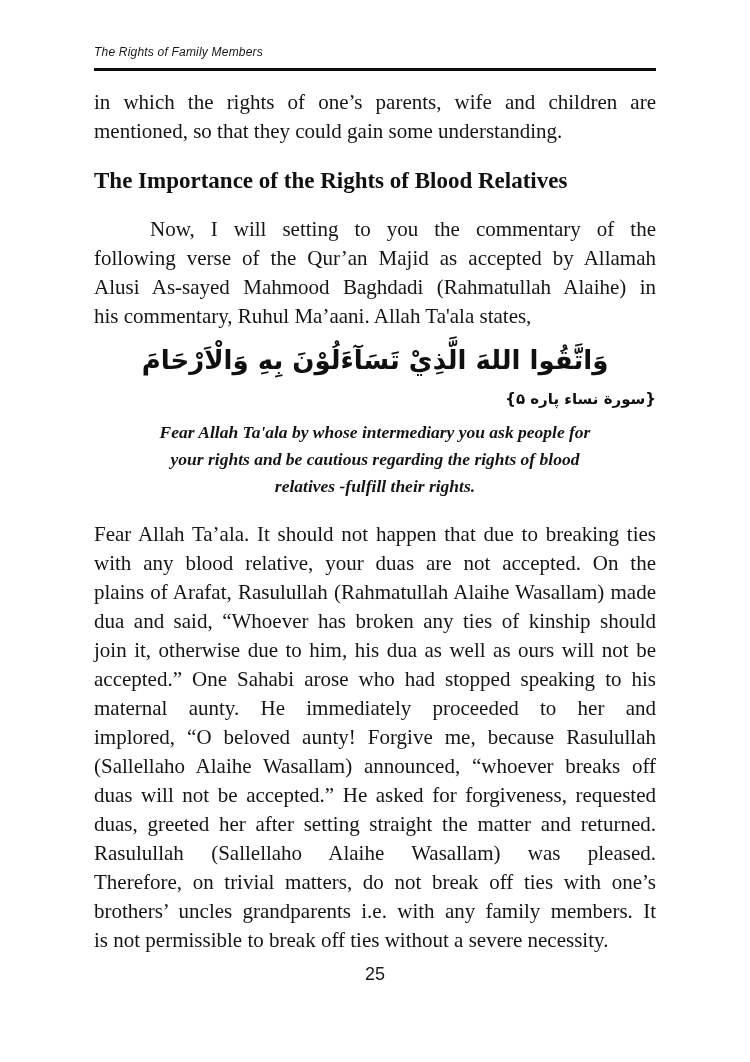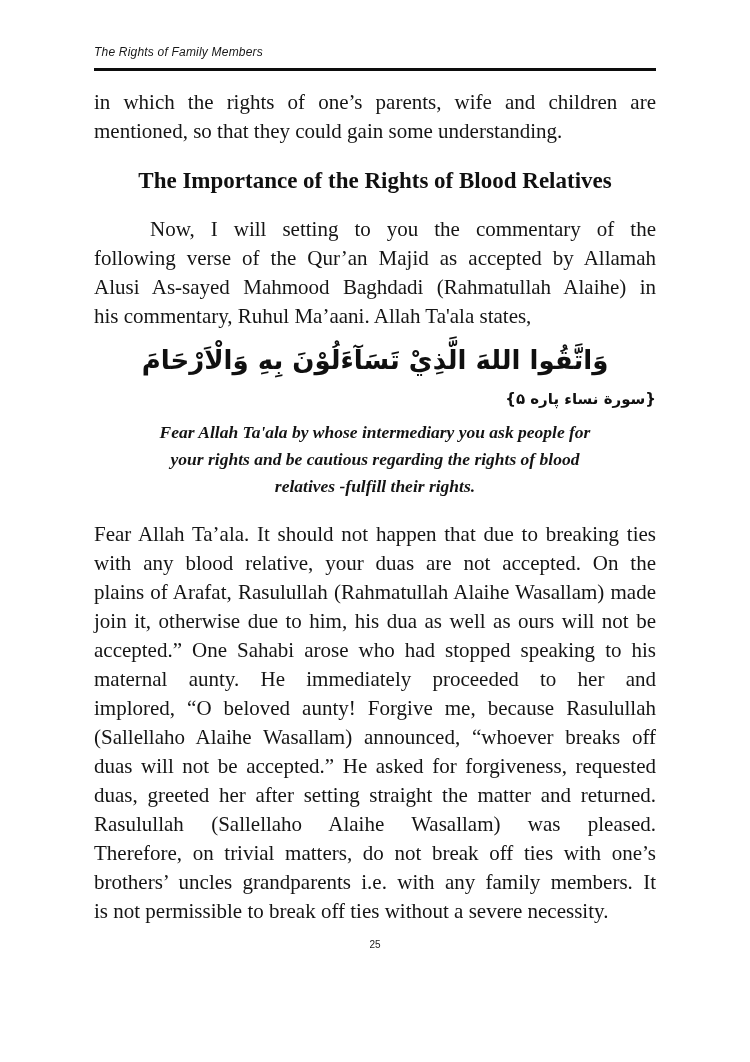--- a/index.html
+++ b/index.html
@@ -48,7 +48,6 @@
     font-weight: bold;
     font-size: 23px;
     line-height: 28px;
-    text-align: center;
     margin: 21px 0 0 0;
     color: #101010;
   }

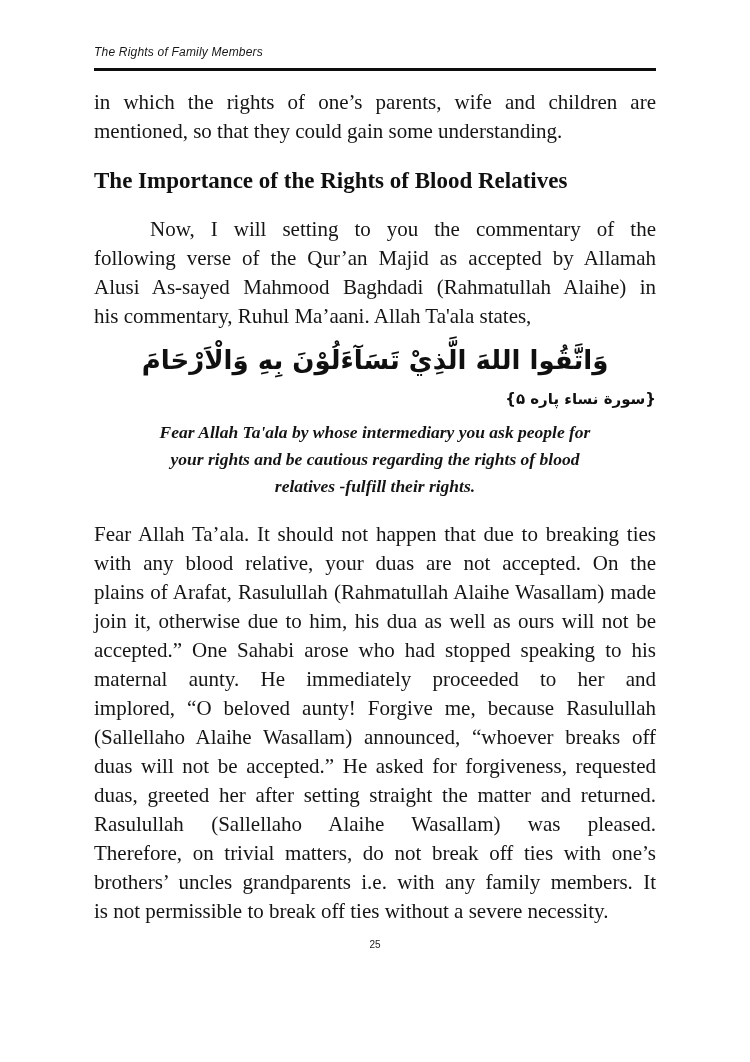--- a/index.html
+++ b/index.html
@@ -129,6 +129,7 @@
       <div class="jline">Fear Allah Ta’ala. It should not happen that due to breaking ties</div>
       <div class="jline">with any blood relative, your duas are not accepted. On the</div>
       <div class="jline">plains of Arafat, Rasulullah (Rahmatullah Alaihe Wasallam) made</div>
+      <div class="jline">dua and said, “Whoever has broken any ties of kinship should</div>
       <div class="jline">join it, otherwise due to him, his dua as well as ours will not be</div>
       <div class="jline">accepted.” One Sahabi arose who had stopped speaking to his</div>
       <div class="jline">maternal aunty. He immediately proceeded to her and</div>

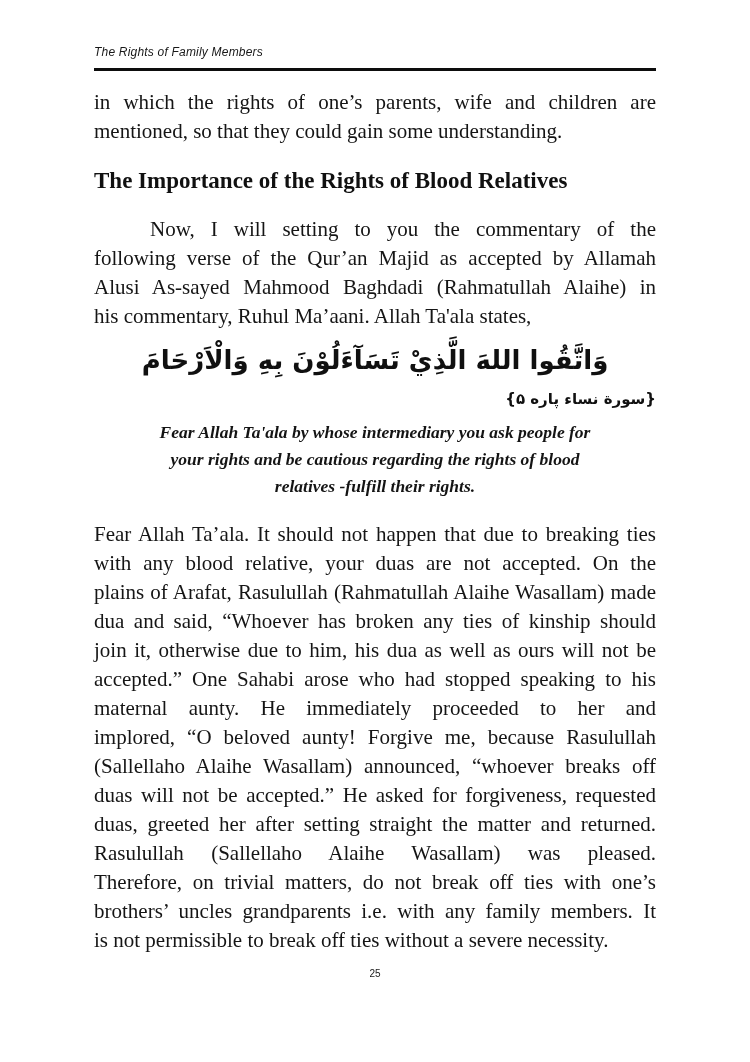--- a/index.html
+++ b/index.html
@@ -84,7 +84,7 @@
   .main-paragraph { margin-top: 20px; }
   .page-number {
     font-family: "Liberation Sans", sans-serif;
-    font-size: 10px;
+    font-size: 18px;
     line-height: 20px;
     text-align: center;
     margin-top: 9px;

Directions for this task: Give again, word for word, every line from the top of the data above to the line holding "-129,6 +129,7 @@", inclusive, with the pictures left out.

Result below:
--- a/index.html
+++ b/index.html
@@ -48,7 +48,6 @@
     font-weight: bold;
     font-size: 23px;
     line-height: 28px;
-    text-align: center;
     margin: 21px 0 0 0;
     color: #101010;
   }

--- a/index.html
+++ b/index.html
@@ -129,6 +129,7 @@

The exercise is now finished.